**Exercise requirements**
Your answer should hold exactly the lines from the one with "discount: 25% = 151.13 -> 25% = 147.63" through the last line of the material below, nothing before and nothing extra.

**Data to examine**
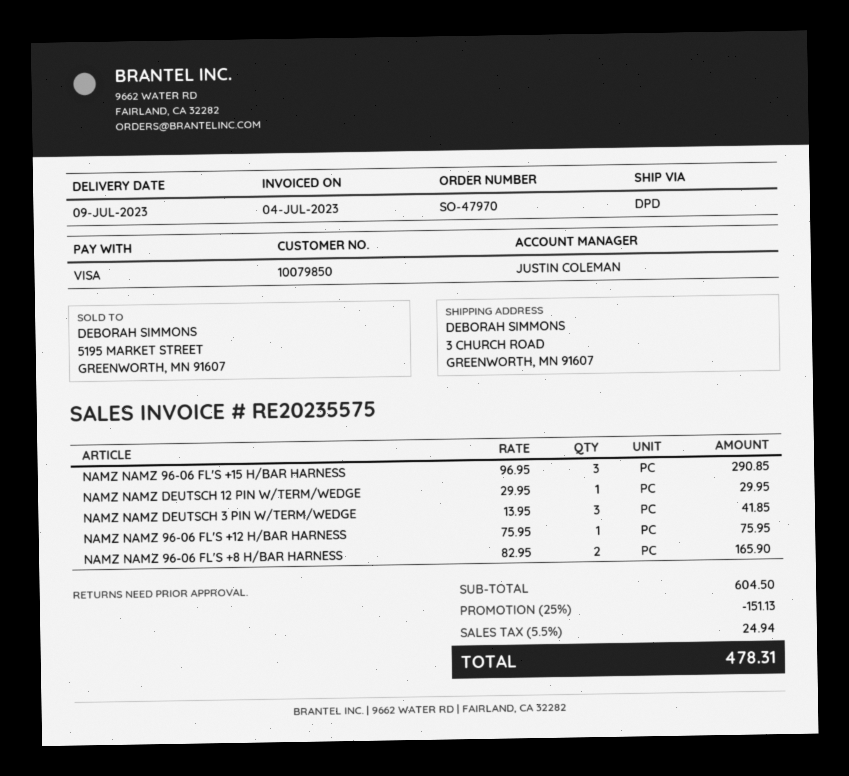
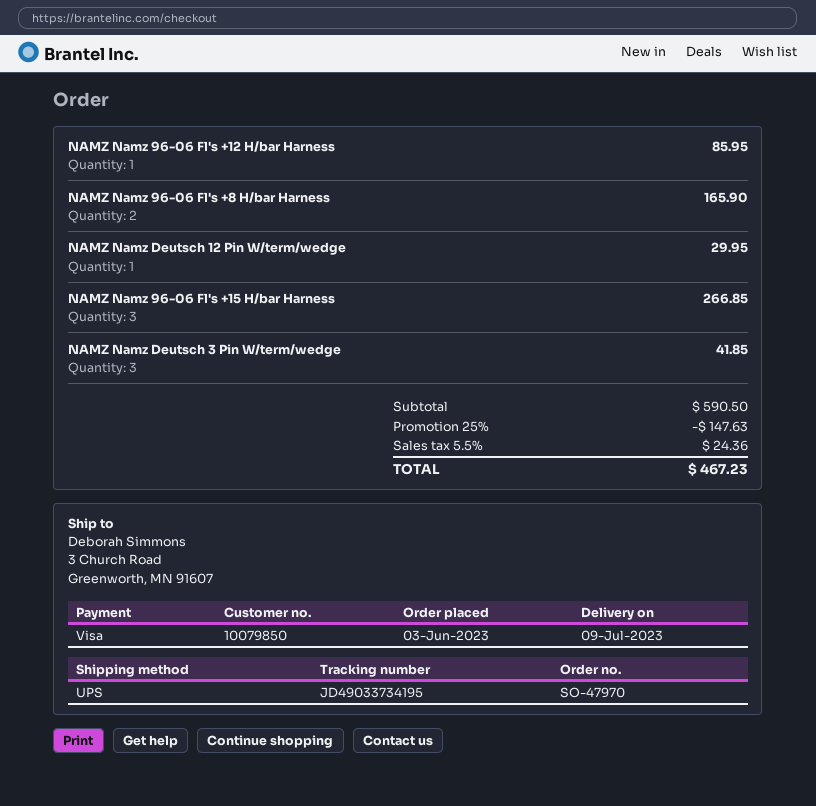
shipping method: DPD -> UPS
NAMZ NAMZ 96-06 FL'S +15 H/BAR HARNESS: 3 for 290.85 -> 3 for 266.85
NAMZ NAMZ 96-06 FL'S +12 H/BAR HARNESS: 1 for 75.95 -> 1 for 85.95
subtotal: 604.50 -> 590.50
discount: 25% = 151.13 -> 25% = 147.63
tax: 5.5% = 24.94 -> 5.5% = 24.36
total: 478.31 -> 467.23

**Worked solution**
discount: 25% = 151.13 -> 25% = 147.63
tax: 5.5% = 24.94 -> 5.5% = 24.36
total: 478.31 -> 467.23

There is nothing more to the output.